Former mayor Pat McCrory took time off from running for governor to head south and talk up light rail. You tell me if this comports with reality:
Two speakers during Wednesday morning’s Metro Atlanta Northern Crescent Transit Summit — one a light rail system CEO and another a former mayor and current political hopeful — said economic development will happen if plans for a light-rail system through Cobb and Gwinnett counties becomes a reality. …
…Pat McCrory, a former Charlotte, N.C., mayor and a candidate to be the next governor of that state, said a once blighted and crime-ridden area of Charlotte has now become a highly frequented arts district nicknamed “Noda” with increased housing prices. …
…McCrory said the rail system has specifically increased spending by Charlotte residents in their 20s and 30s, as the downtown area became an entertainment center with the development of the transit system.
“You go there at one or two in the morning, Wednesday through Saturday night, and it’s packed. The streets are more crowded than New Orleans, and a lot of those people are getting on the bus line,” McCrory said.

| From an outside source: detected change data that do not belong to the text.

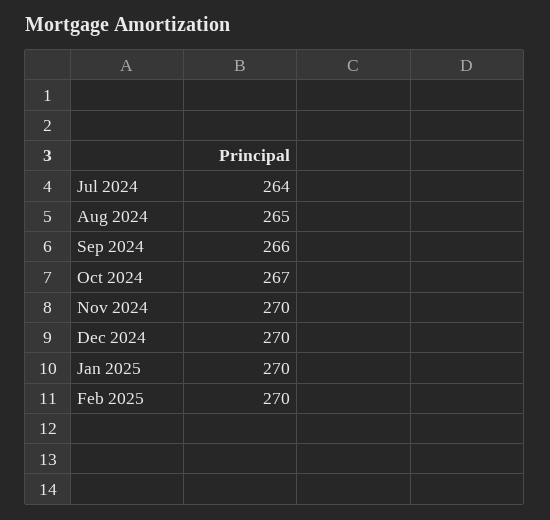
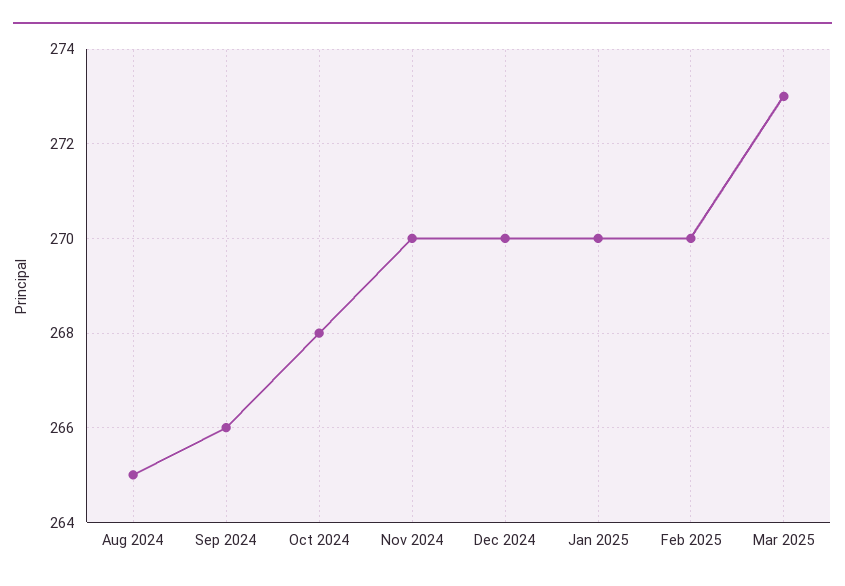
Jul 2024: 264 -> none
Oct 2024: 267 -> 268
Mar 2025: none -> 273

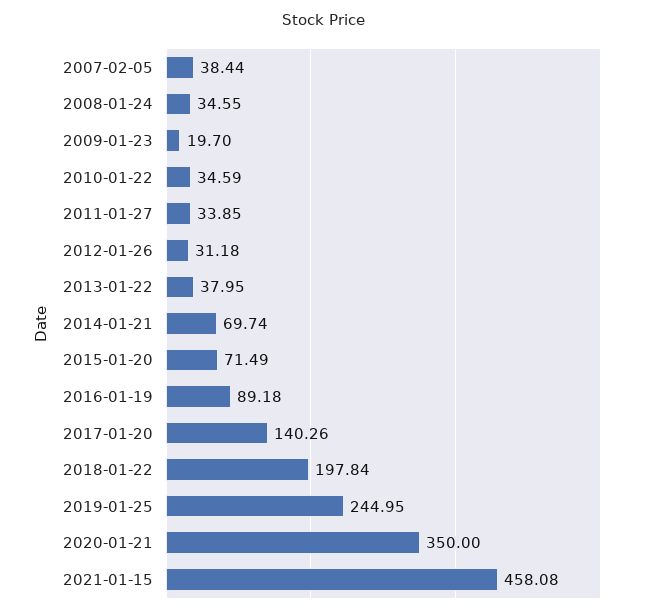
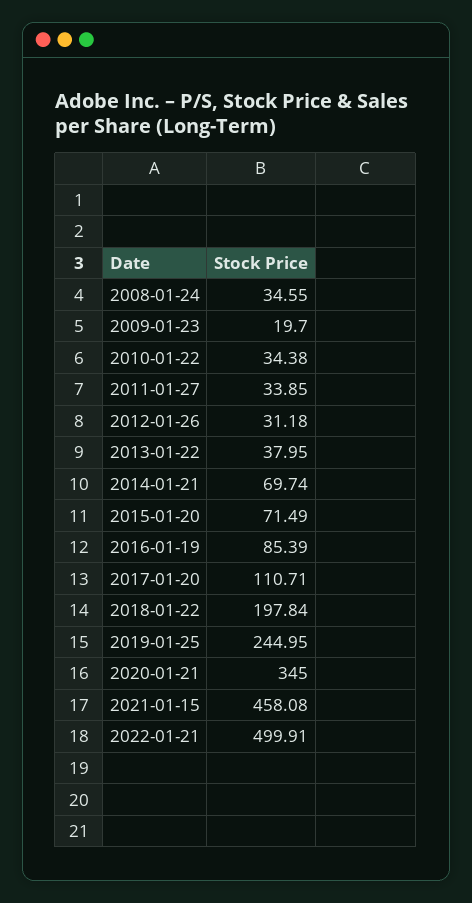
2007-02-05: 38.44 -> none
2010-01-22: 34.59 -> 34.38
2016-01-19: 89.18 -> 85.39
2017-01-20: 140.26 -> 110.71
2020-01-21: 350 -> 345
2022-01-21: none -> 499.91

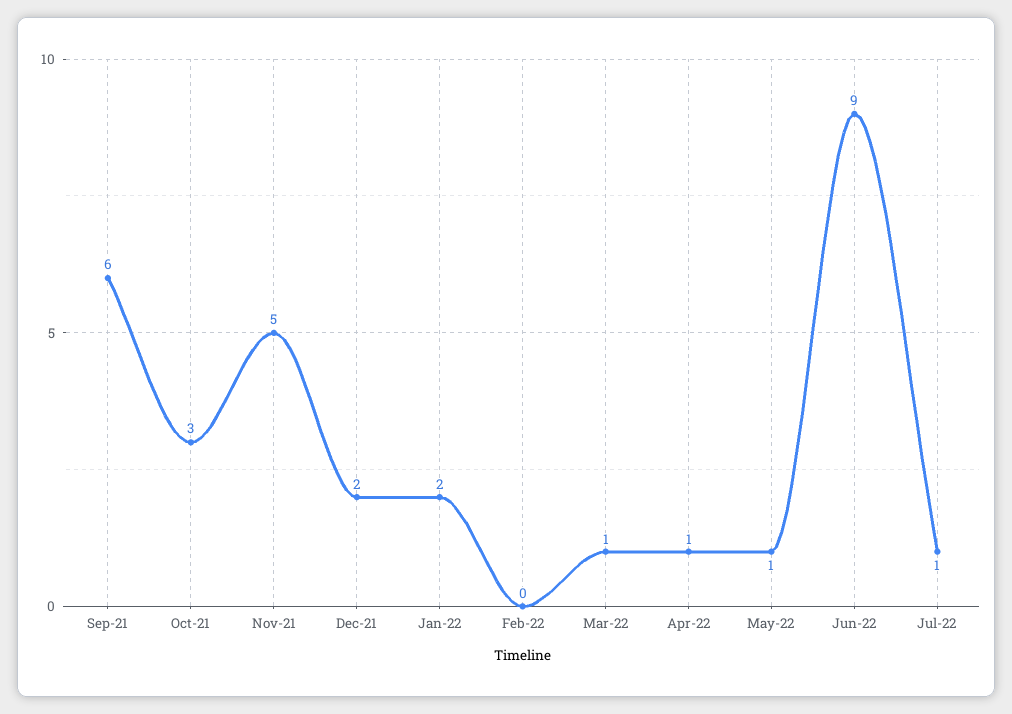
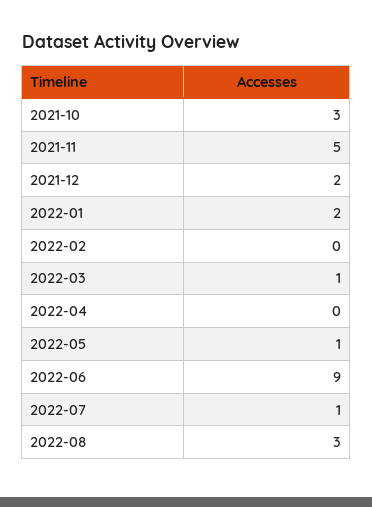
Sep-21: 6 -> none
Apr-22: 1 -> 0
2022-08: none -> 3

Charlotte’s transit system, called Charlotte Area Transit System, includes a bus network that McCrory said he and other officials made sure was just as clean, safe and evenly marketed as the light-rail system, LYNX, which became operational in late 2007.
And he believes a transit system in metro Atlanta would work.
“If you do it right,” McCrory said. “You can learn lessons from yours and other people’s mistakes and also from what was done right. It’s a process of many steps, just as building roads is a process. Many roads are built correctly and many are built incorrectly. But if you get roads and transit working together, it’s a good investment.”
McCrory would not say whether the availability of a transit system was the “nail in the coffin” for many businesses to locate to or stay in Charlotte, but he did say it became a major recruitment tool.
“We could use it to show that we were doing something in anticipation of growth,” McCrory said. “If you wait to react to growth when it happens, you’ve waited too long. But I never apply one thing to jobs and companies coming or going. Transit was just a part of the package, but a very important part. When we competed against cities such as Jacksonville, Houston, L.A. for industry, I would bring out our transit plan. Even for companies that weren’t looking to locate near the transit line, I would still show them the plan, and they would say: ‘We like this a lot even though we wouldn’t be on the transit line because we see you’re planning for the future.’ It helps as a recruitment tool, I can guarantee you that.”
McCrory likened the battle to get public support for a light rail system to a business trying to sell a product, and said that if Atlanta does nothing, competitors such as Charlotte and Phoenix will begin to win jobs and companies.
When asked what he felt Charlotte would look like today had the transit system not been built, McCrory said: “We’d have some corridors that would be much more blighted, and we wouldn’t have a choice but to do something.”
Think that pretty much speaks for itself. If North Carolina Republicans nominate this guy again they’ll deserve everything they get.